GOP senator: Better background checks for guns could be needed
TALLAHASSEE — After three hours of testimony from experts on Monday, the Republican head of a Florida Senate panel looking into mass violence and white nationalism suggested that increased background checks on gun sales might be needed.
“Probably the thing that makes the most sense, if there is something to be done in the area of common-sense gun safety, would probably be an enhancement of some kind of background check system, to look and see where there are holes in that system and if there is room for improvement,” said Senate Infrastructure and Security Chairman Tom Lee, R-Thonotosassa.
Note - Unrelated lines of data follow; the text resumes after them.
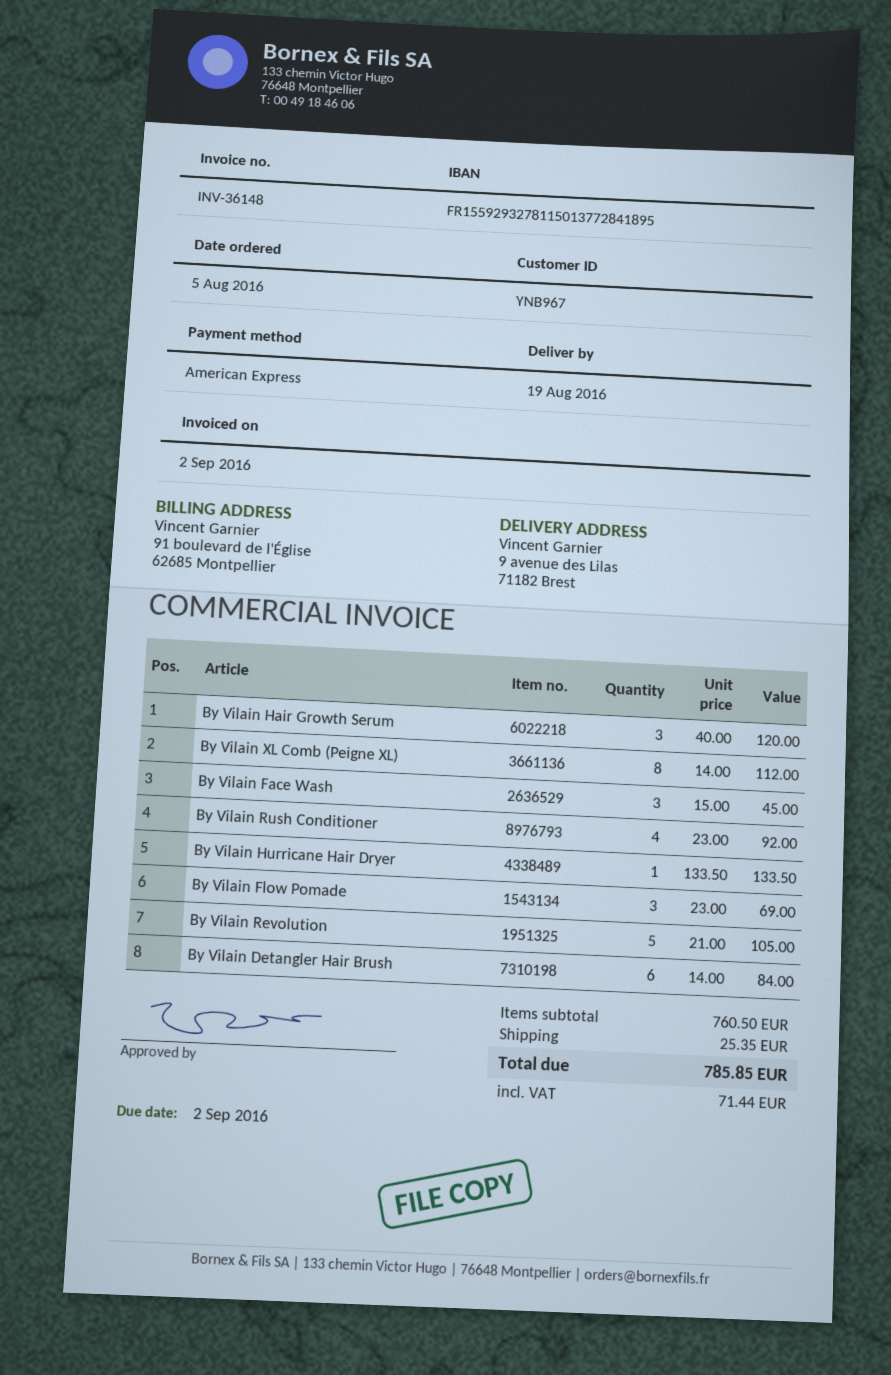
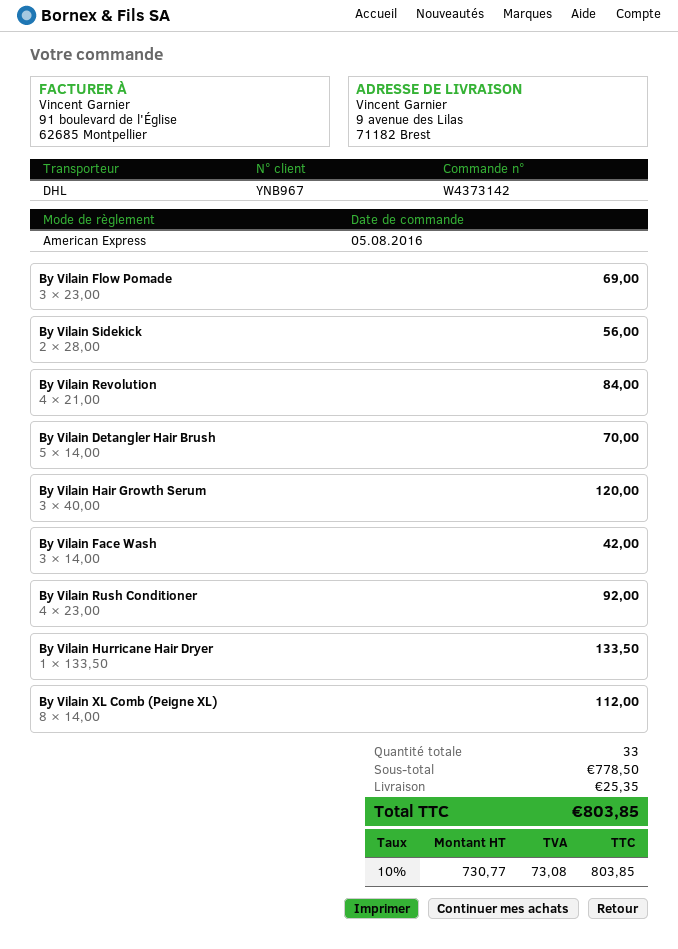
By Vilain Face Wash: 3 x 15.00 = 45.00 -> 3 x 14.00 = 42.00
By Vilain Revolution: 5 x 21.00 = 105.00 -> 4 x 21.00 = 84.00
By Vilain Detangler Hair Brush: 6 x 14.00 = 84.00 -> 5 x 14.00 = 70.00
By Vilain Sidekick: none -> 2 x 28.00 = 56.00
subtotal: 760.50 -> 778.50
tax: 71.44 -> 73.08
total: 785.85 -> 803.85

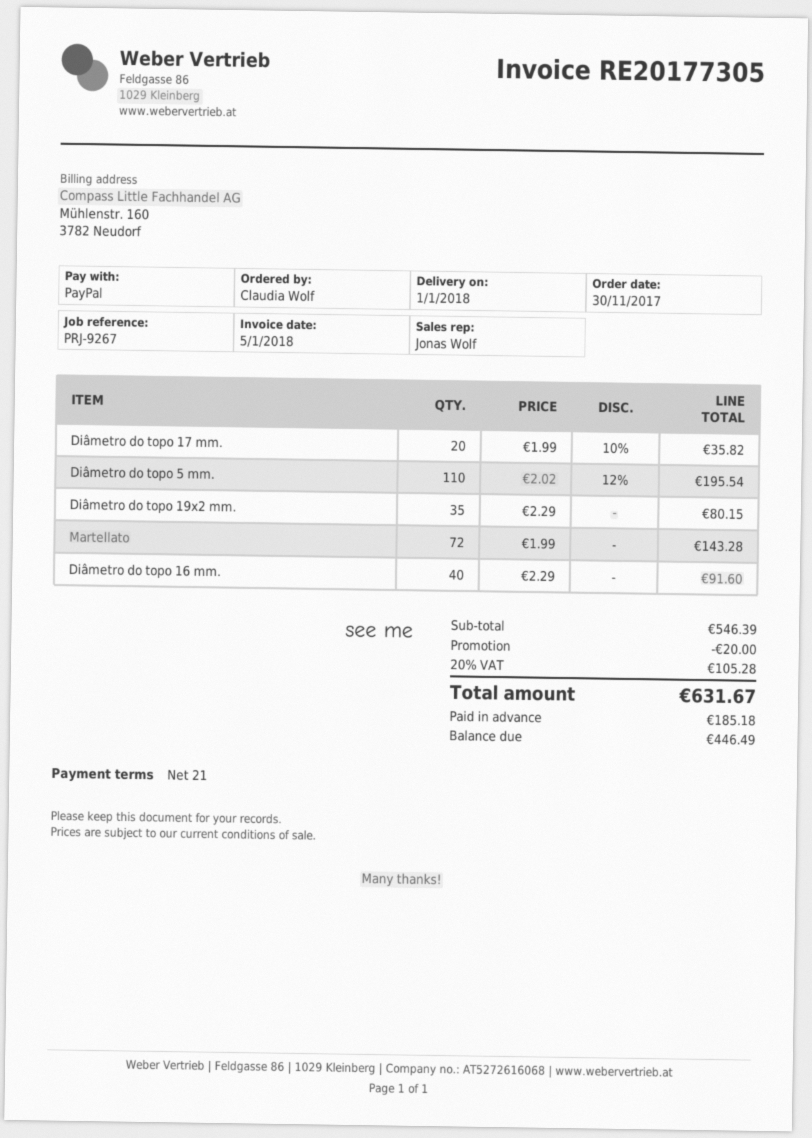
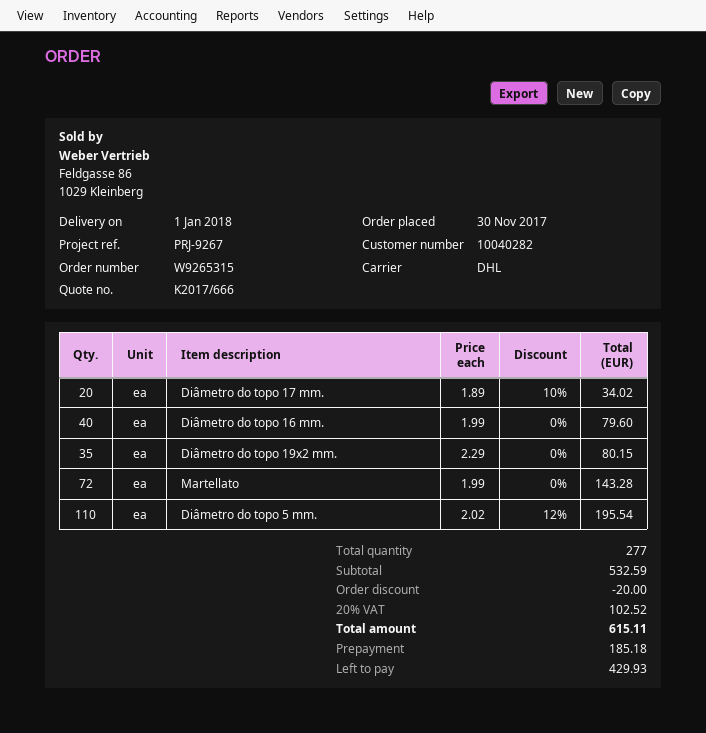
Diâmetro do topo 17 mm.: 20 x 1.99 - 10% = 35.82 -> 20 x 1.89 - 10% = 34.02
Diâmetro do topo 16 mm.: 40 x 2.29 = 91.60 -> 40 x 1.99 = 79.60
subtotal: 546.39 -> 532.59
tax: 20% = 105.28 -> 20% = 102.52
total: 631.67 -> 615.11
balance: 446.49 -> 429.93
Democrats in Washington and Florida have been pushing universal background checks, to close what they call “loopholes” in state and federal laws that allow private gun sales without checks.
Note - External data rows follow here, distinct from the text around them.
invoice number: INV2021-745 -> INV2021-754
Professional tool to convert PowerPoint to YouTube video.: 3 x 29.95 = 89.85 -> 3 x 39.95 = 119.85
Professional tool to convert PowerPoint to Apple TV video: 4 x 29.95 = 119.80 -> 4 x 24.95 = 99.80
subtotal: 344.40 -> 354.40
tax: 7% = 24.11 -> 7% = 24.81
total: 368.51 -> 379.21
Florida Senate President Bill Galvano, RBradenton, directed Lee to have his committee review acts of mass violence following mass shootings last month in El Paso, Texas and Dayton, Ohio. Federal authorities are investigating the El Paso massacre, in which 22 people were killed and two dozen other individuals were injured, as an act of domestic terrorism and a possible hate crime after the gunman allegedly targeted Hispanics before opening fire Aug. 3 at a Walmart.
Galvano also asked Lee, a former Senate president, to explore whether the Legislature needs to take additional action after passing school-safety laws in the wake of the Feb. 14, 2018, mass shooting at Marjory Stoneman Douglas High School in Parkland.
In addition to requiring improved school security, the 2018 law also raised the minimum age from 18 to 21 and imposed a three-day waiting period for the purchase of rifles and other long guns.
Lee’s committee, which held its first meeting Monday in advance of the 2020 legislative session that begins in January, heard from a pair of Florida State University criminology professors who are conducting federally funded research on mass shootings. The Senate panel also received updates from professional crime fighters, including Florida Department of Law Enforcement Commissioner Rick Swearingen.
While gun-rights advocates, including President Donald Trump, have blamed mass shootings on inadequate mental health services, Swearingen eschewed the link between mental health issues and gun violence. While some assailants have a history of mental health problems, “it is rarely the key” to violent acts, he said.
“They don’t snap. They decide,” he said. “Most plan their attacks, days, months, even years in advance.”
Most shooters purchase or possess the weapons they use in committing acts of mass violence legally, or take the weapons from home, Swearingen told the panel, adding that there is a “huge gap” in the reasons perpetrators commit mass killings.
Democrats on the committee repeatedly tried, to little avail, to force the panelists to respond to questions about restrictions on assault-style weapons and high-capacity magazines, or other gun-control proposals.
For example, Sen. Annette Taddeo, D-Miami, pointed out that the Florida Fish and Wildlife Conservation Commission bans the use of high-capacity magazines for shooting some game animals.
“If we can cap magazine capacity to protect wildlife, why can’t we cap it to protect human life?” she asked.
When none of eight expert panelists responded, Taddeo said she would try another question, before Lee interjected: “Well, we’ve got crickets.”